Masimanyane executive director Dr Lesley Ann Foster said it was a shame that it had taken so long to stand up and fight.
“There is a lack of accountability within state structures and government needs to be held accountable. We need to be safe and protected, to live without fear,” Foster said.
She said femicide was an extreme expression of inequality and violence, and this needed to be addressed as lack of justice lead to continued impunity.
Foster also said over 3,700 women had been killed in 2017, with 69 killed in the last 30 days. SA has the highest incidents of femicide in the world.
Lerato Mfazwe said at the service there had been a large increase in violent crimes against women and children.
“I’m tired of what is happening in the country and I would like to see justice served. There are so many stats but nothing is being done – there needs to be a change in the laws.” Mfazwe said.

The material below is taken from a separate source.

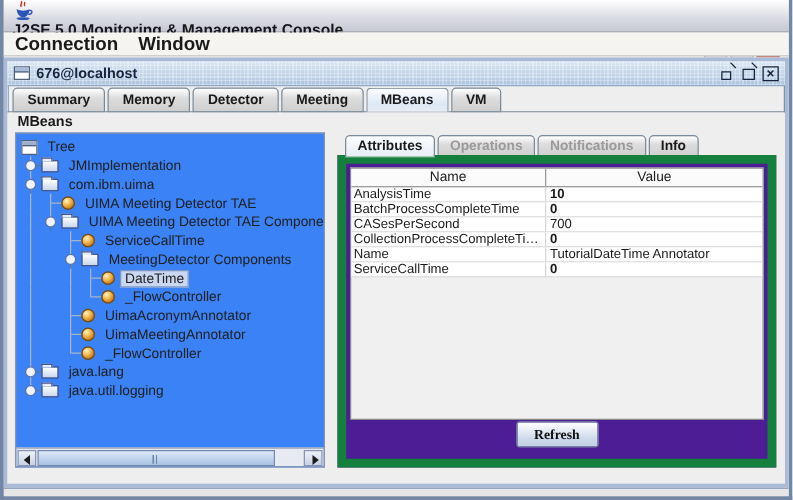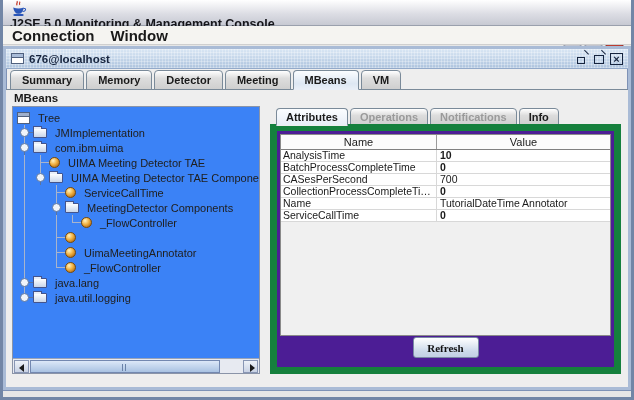"DateTime" div.trow { html: none -> <div> <span></span> <span></span> <span></span> <span></span> <span></span> <span>DateTime</span> </div> }
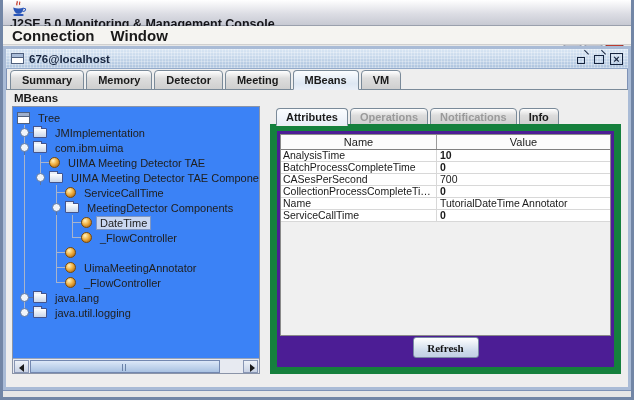"UimaAcronymAnnotator" span.tlabel { html: none -> <span>UimaAcronymAnnotator</span> }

Mluleki July said he came out to support the memorial and that “enough is enough”.
The Eastern Cape crime statistics released in September 2018 showed that there was a 13% decrease in sexual offences crimes over 10 years, from the 2008-09 to 2017-18 financial years.
Sexual offences include rape, sexual assault, attempted sexual offences and contact sexual offences.
Rape was at 8,212 in 2013-14 and at 6,821 in 2017-18. Sexual assault crimes were 805 during the 2017-18 period.
Former arts and culture deputy minister Ntombazana Botha said she believed that until we confronted issues head on, there was no political will.
“Politics and patriarchy are alive and well when you look at those at the helm of political parties.” Botha said.
A stern Masimanyane deputy director Rev Christopher Harper said a war has been declared in SA by men who laid siege to women’s bodies on battle grounds such the home, streets and workplace.
“Our responsibility as men is to stop the violence perpetrated by us, know what we want to stand for and who we stand with,” he said.